Gabon et bad : un partenariat renouvelé pour des projets concrets

Gabon et BAD : un partenariat renouvelé pour des projets concrets

À Libreville, les échanges entre les plus hautes autorités gabonaises et la Banque africaine de développement (BAD) marquent un tournant dans la collaboration bilatérale. Vendredi 14 août, le président de la BAD, Sidi Ould Tah, a été reçu par le président gabonais Brice Clotaire Oligui Nguema pour poser les bases d’un nouveau cadre d’action, bien au-delà des simples bilans financiers.

L’entretien a permis d’aborder les défis majeurs qui préoccupent le Gabon aujourd’hui : comment garantir que chaque franc investi par la BAD se traduise par une amélioration tangible des conditions de vie des citoyens ? La réponse se structure autour de deux axes prioritaires, aussi stratégiques qu’indispensables : l’accès à l’eau et à l’électricité, ainsi que la relance du secteur agricole.
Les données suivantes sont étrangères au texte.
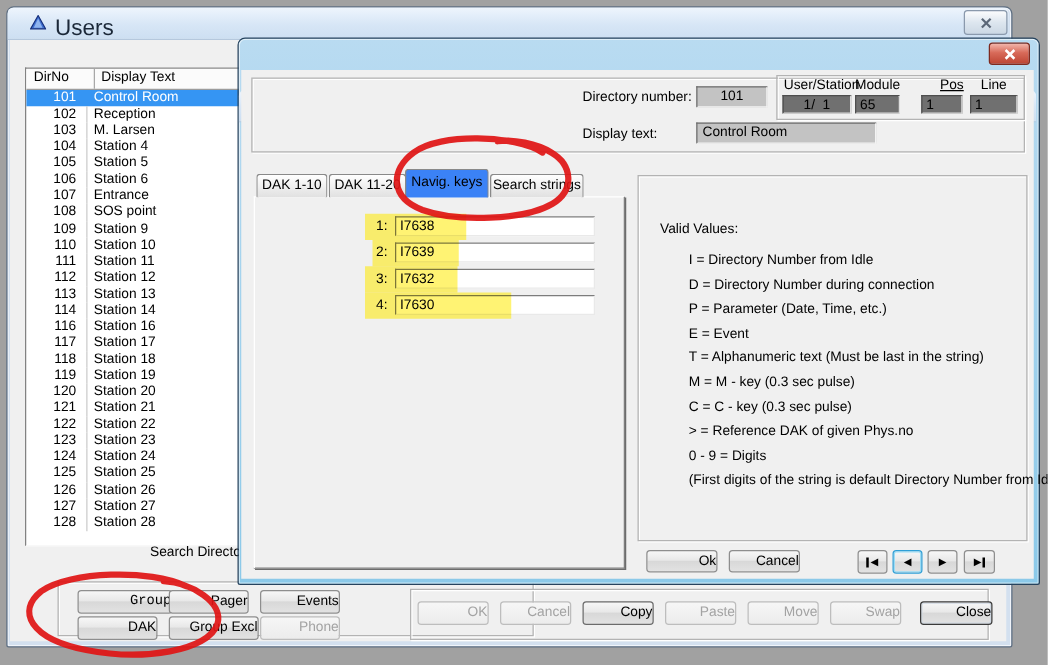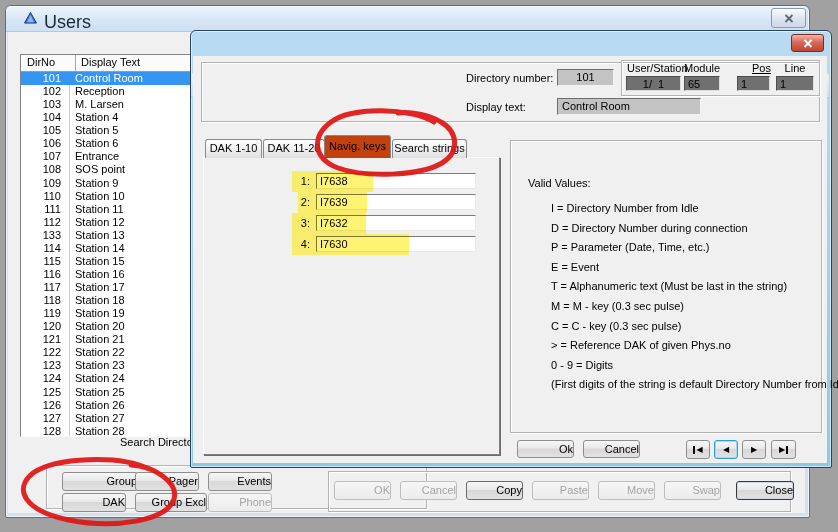--- a/index.html
+++ b/index.html
@@ -65,7 +65,7 @@
   .tab{position:absolute;font-size:11px;text-align:center;box-sizing:border-box;
     border:1px solid #898989;border-bottom:none;border-radius:3px 3px 0 0;
     background:linear-gradient(#ffffff,#e0e0e0);line-height:17px;height:19px;z-index:12;}
-  .tab.active{height:23px;line-height:21px;background:#c2410c;z-index:13;}
+  .tab.active{height:23px;line-height:21px;background:#3b82f6;z-index:13;}
   .tabpanel{position:absolute;left:203px;top:157px;width:297px;height:298px;z-index:12;
     background:#f0f0f0;box-sizing:border-box;
     border:1px solid;border-color:#ffffff #7e7e7e #7e7e7e #ffffff;box-shadow:1px 1px 0 #6c6c6c;}

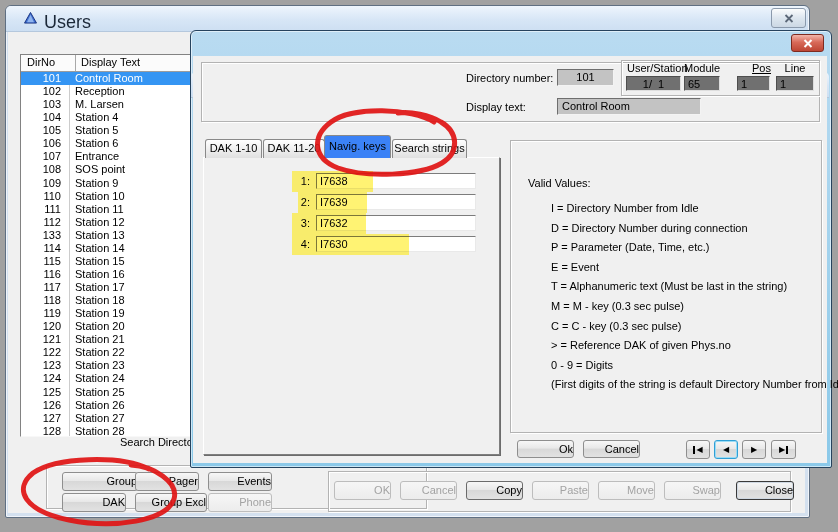--- a/index.html
+++ b/index.html
@@ -170,7 +170,7 @@
           <span class="c2">Station 12</span>
         </div>
         <div class="lrow">
-          <span class="c1">133</span>
+          <span class="c1">113</span>
           <span class="c2">Station 13</span>
         </div>
         <div class="lrow">

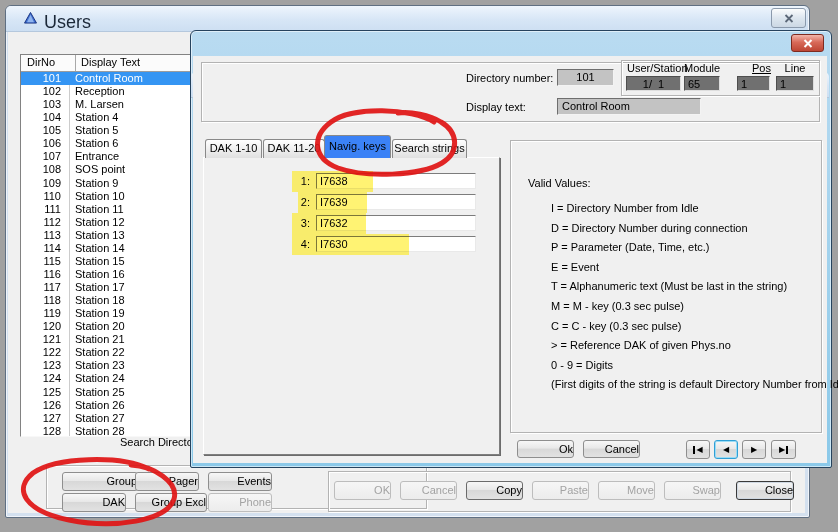--- a/index.html
+++ b/index.html
@@ -178,10 +178,6 @@
           <span class="c2">Station 14</span>
         </div>
         <div class="lrow">
-          <span class="c1">115</span>
-          <span class="c2">Station 15</span>
-        </div>
-        <div class="lrow">
           <span class="c1">116</span>
           <span class="c2">Station 16</span>
         </div>

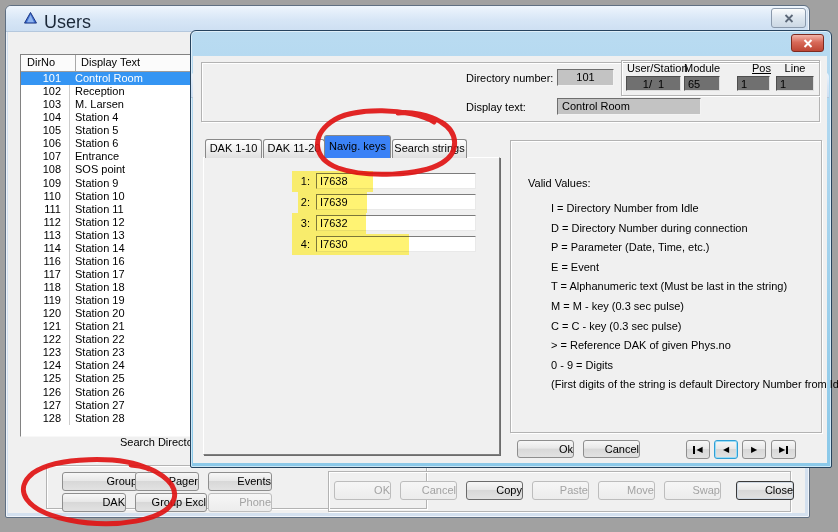--- a/index.html
+++ b/index.html
@@ -235,7 +235,7 @@
   <span class="sep-label" style="left:120px;top:436px;">Search Director</span>
 
   <div class="gbox" style="left:46px;top:465px;width:379px;height:42px;z-index:3;"></div>
-  <div class="btn" style="left:62px;top:472px;width:76px;z-index:4;">Group</div>
+  <div class="btn" style="left:62px;top:472px;width:76px;z-index:4;font-family:Liberation Mono, monospace;">Group</div>
   <div class="btn" style="left:135px;top:472px;width:64px;z-index:4;">Pager</div>
   <div class="btn" style="left:208px;top:472px;width:64px;z-index:4;">Events</div>
   <div class="btn" style="left:62px;top:493px;width:64px;z-index:4;">DAK</div>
L’eau et l’électricité, piliers d’un développement durable

Le Gabon fait face à une demande croissante en services essentiels. Les coupures récurrentes et les insuffisances dans l’approvisionnement en eau et en électricité freinent non seulement le quotidien des ménages, mais aussi la compétitivité économique du pays. Pour y remédier, les autorités gabonaises misent sur des projets structurants, avec un accent particulier sur l’exploitation des ressources hydrauliques du fleuve Komo.

La BAD s’engage à accompagner cette vision en finançant des infrastructures capables de renforcer la production et la distribution. L’enjeu n’est pas seulement technique : il s’agit de construire une réponse pérenne, alliant qualité, continuité et accessibilité des services publics. Une telle démarche nécessite une coordination étroite entre les acteurs nationaux et les partenaires techniques, afin de transformer une ressource naturelle en un levier de développement socio-économique.

L’agriculture, clé de l’autonomie alimentaire

Le Gabon importe encore une part significative de son alimentation, une dépendance coûteuse et risquée face aux aléas des marchés internationaux. Pour inverser cette tendance, le président Oligui Nguema a insisté sur la nécessité de développer une production locale robuste, capable de répondre aux besoins nationaux tout en stimulant l’emploi et les revenus ruraux.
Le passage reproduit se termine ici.